Feedback from BII on DNS Root Zone KSK Change

[Shane Kerr <shane@xxxxxxxxxxx>]

All,

Attached please find some feedback from Davey Song and myself about the
DNS Root Zone KSK Change plan.

Cheers,

--
Shane

Issue 1
=======
ICANN should propose research or survey the community for novel
approaches. We can make a plan  and follow the current practice with
conservative estimate, but further exploration may provide more
evidence on alternate approaches.

For example: 
  On the resolver side: RFC5011 support, EDNS0 support, TCP fallback
  In the authority side:  larger response sizes (if the 512 octet
     limit still observed in current network, or IPv6 impact


Issue 2
=======
The proposed key rollover process seems both novel and complicated.

* It uses a key rollover procedure that is unlike any other that has
  ever been used.

* This procedure involves extra steps and careful timing.

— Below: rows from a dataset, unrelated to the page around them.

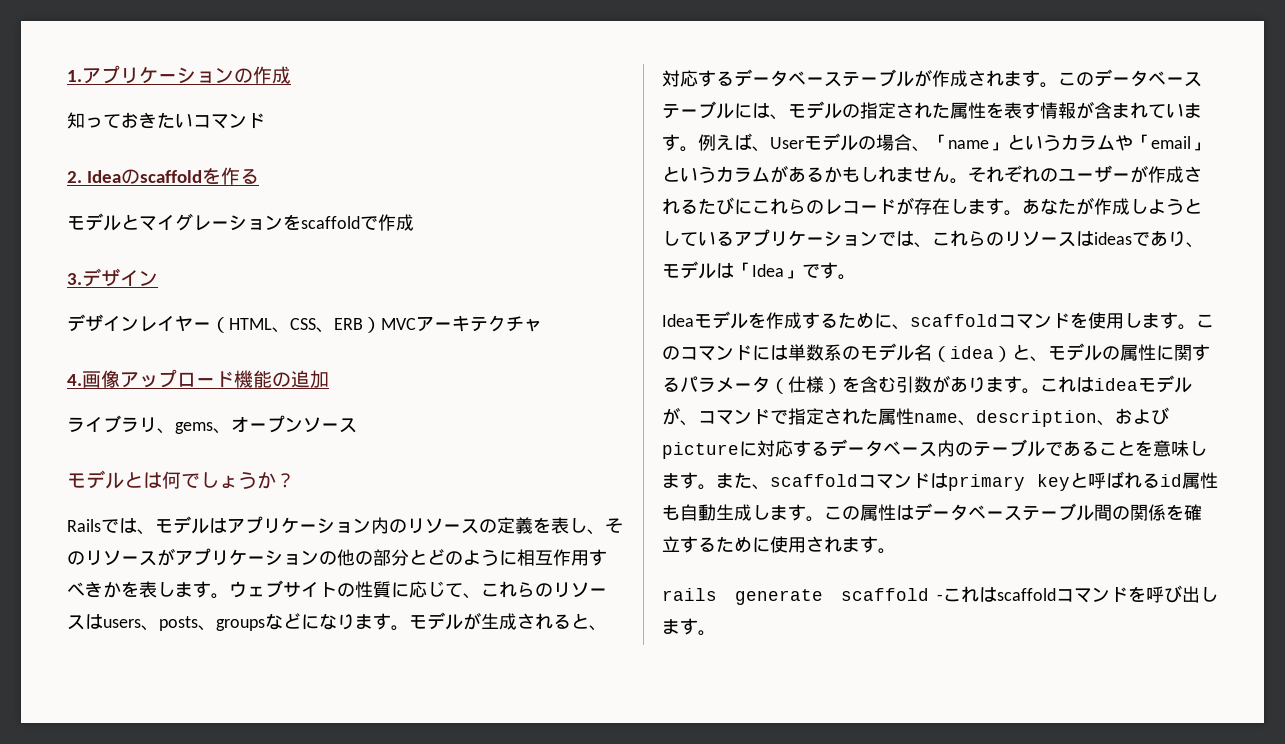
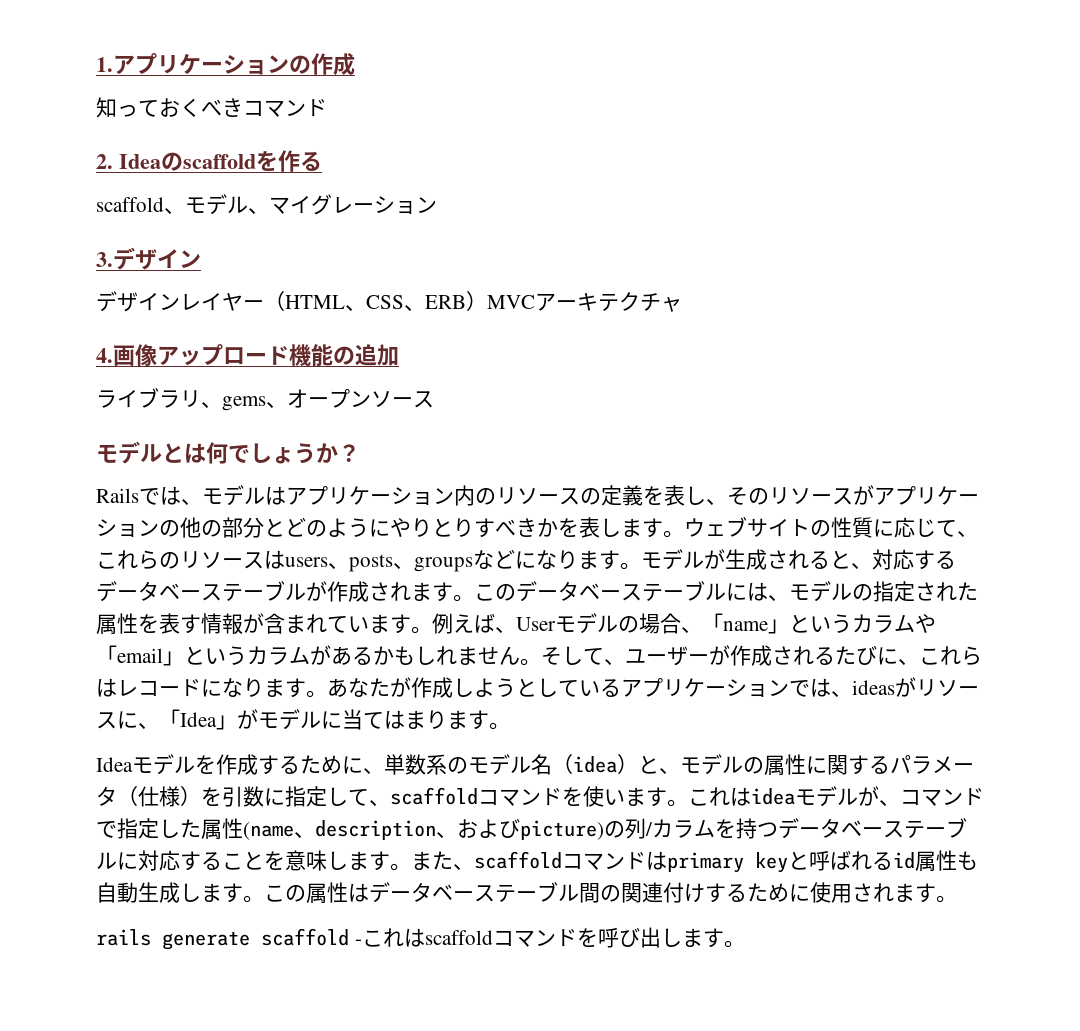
- 知っておきたいコマンド
+ 知っておくべきコマンド
- モデルとマイグレーションをscaffoldで作成
+ scaffold、モデル、マイグレーション
- Railsでは、モデルはアプリケーション内のリソースの定義を表し、そのリソースがアプリケーションの他の部分とどのように相互作用すべきかを表します。
+ Railsでは、モデルはアプリケーション内のリソースの定義を表し、そのリソースがアプリケーションの他の部分とどのようにやりとりすべきかを表します。
- それぞれのユーザーが作成されるたびにこれらのレコードが存在します。
+ そして、ユーザーが作成されるたびに、これらはレコードになります。
- あなたが作成しようとしているアプリケーションでは、これらのリソースはideasであり、モデルは「Idea」です。
+ あなたが作成しようとしているアプリケーションでは、ideasがリソースに、「Idea」がモデルに当てはまります。
- Ideaモデルを作成するために、scaffoldコマンドを使用します。このコマンドには単数系のモデル名（idea）と、モデルの属性に関するパラメータ（仕様）を含む引数があります。
+ Ideaモデルを作成するために、単数系のモデル名（idea）と、モデルの属性に関するパラメータ（仕様）を引数に指定して、scaffoldコマンドを使います。
- これはideaモデルが、コマンドで指定された属性name、description、およびpictureに対応するデータベース内のテーブルであることを意味します。
+ これはideaモデルが、コマンドで指定した属性(name、description、およびpicture)の列/カラムを持つデータベーステーブルに対応することを意味します。
- この属性はデータベーステーブル間の関係を確立するために使用されます。
+ この属性はデータベーステーブル間の関連付けするために使用されます。

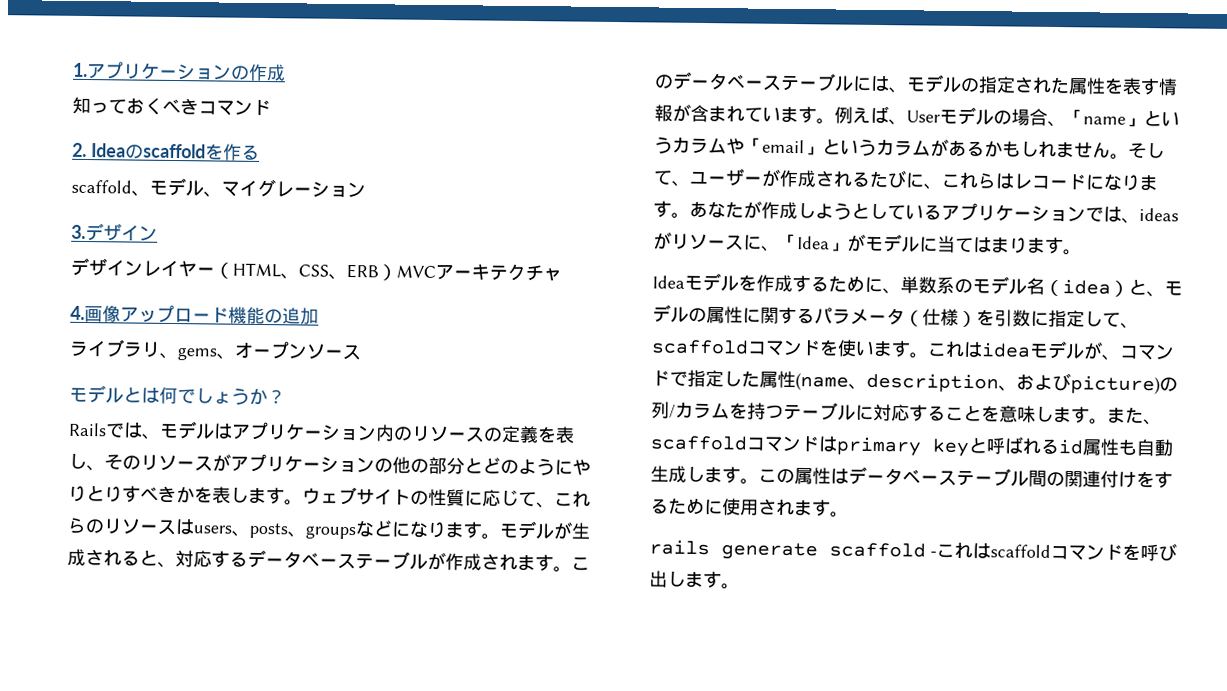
- これはideaモデルが、コマンドで指定した属性(name、description、およびpicture)の列/カラムを持つデータベーステーブルに対応することを意味します。
+ これはideaモデルが、コマンドで指定した属性(name、description、およびpicture)の列/カラムを持つテーブルに対応することを意味します。
- この属性はデータベーステーブル間の関連付けするために使用されます。
+ この属性はデータベーステーブル間の関連付けをするために使用されます。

For such an important thing as rolling the root zone, these are
undesirable properties.

These procedures are motivated by two things:

1. Concern over the impact of large packet sizes
2. Need to adhere to the schedule laid out in the DPS

Concern Over Packet Size
------------------------
The measurements presented in the proposal indicate that 0.04% of all
users would be impacted by large packet sizes, although the
uncertainty is great and it could be up to 1% of all users. The plan
also notes that the .org zone has had larger keys than 1500 bytes
without any negative impact.

As the plan mentions, the only ones that would be affected by problems
delivering packets are those behind validating resolvers. The likely
case is that this is a small fraction of those affected.

While it would be an epic failure to disable DNS for 1% of users of
the Internet, this does not seem like a likely scenario. Much more
likely is that large packets would affect something like 0.01% of
users.

Partially in order to insure that packet sizes are kept to an absolute
minimum, a KSK roll procedure has been proposed that is not the same
as the double-DS KSK roll procedure outlined in RFC 6781. While this
may work, it seems far riskier than impacting 0.01% of users.

Adherence to the DPS
--------------------
The DPS defines how the KSK is managed. This has many benefits, such
as insuring that the process can be audited by security experts,
compared with DPS used by other zones, and so on.

In the case of the root zone KSK roll, the DPS has two negative
impacts when combined with the fear of large packets:

1. The KSK roll takes a very long time
2. There is the extremely strange approach of RE-INTRODUCING the old
   KSK in order to mark it revoked


Possible Alternate Approach
---------------------------
The simplest approach might be best, which would be to simply use the
double-DS KSK roll procedure (minus the DS change, since the root has
no parent):

1. Generate a new KSK. Publish it.
2. Wait X days.
3. Set the "revoked" flag on the old KSK. Replace the old KSK in the
   root zone with this version. Sign ZSK with the old and the new KSK.
4. Wait X days.
5. Remove the old KSK.

X must be at least 30, due to the RFC 5011 "hold down timer". It can
be exactly 30 to roll the KSK as quickly as possible, or some greater
amount to allow administrators more time to change their setup.


Also, one could optionally change the DPS to allow the ZSK to stay the
same while a KSK roll is in process. This would reduce the worst-case
size of packets in the reply for DNSKEY lookups.



Validating KSK Roll Approaches
------------------------------
We should test the KSK roll approach in a testbed that looks similar
to the production environment. This includes both lab tests, and
larger testbeds such as Yeti. This is true whether the approach
presented in the KSK rollover plan is used or some other approach.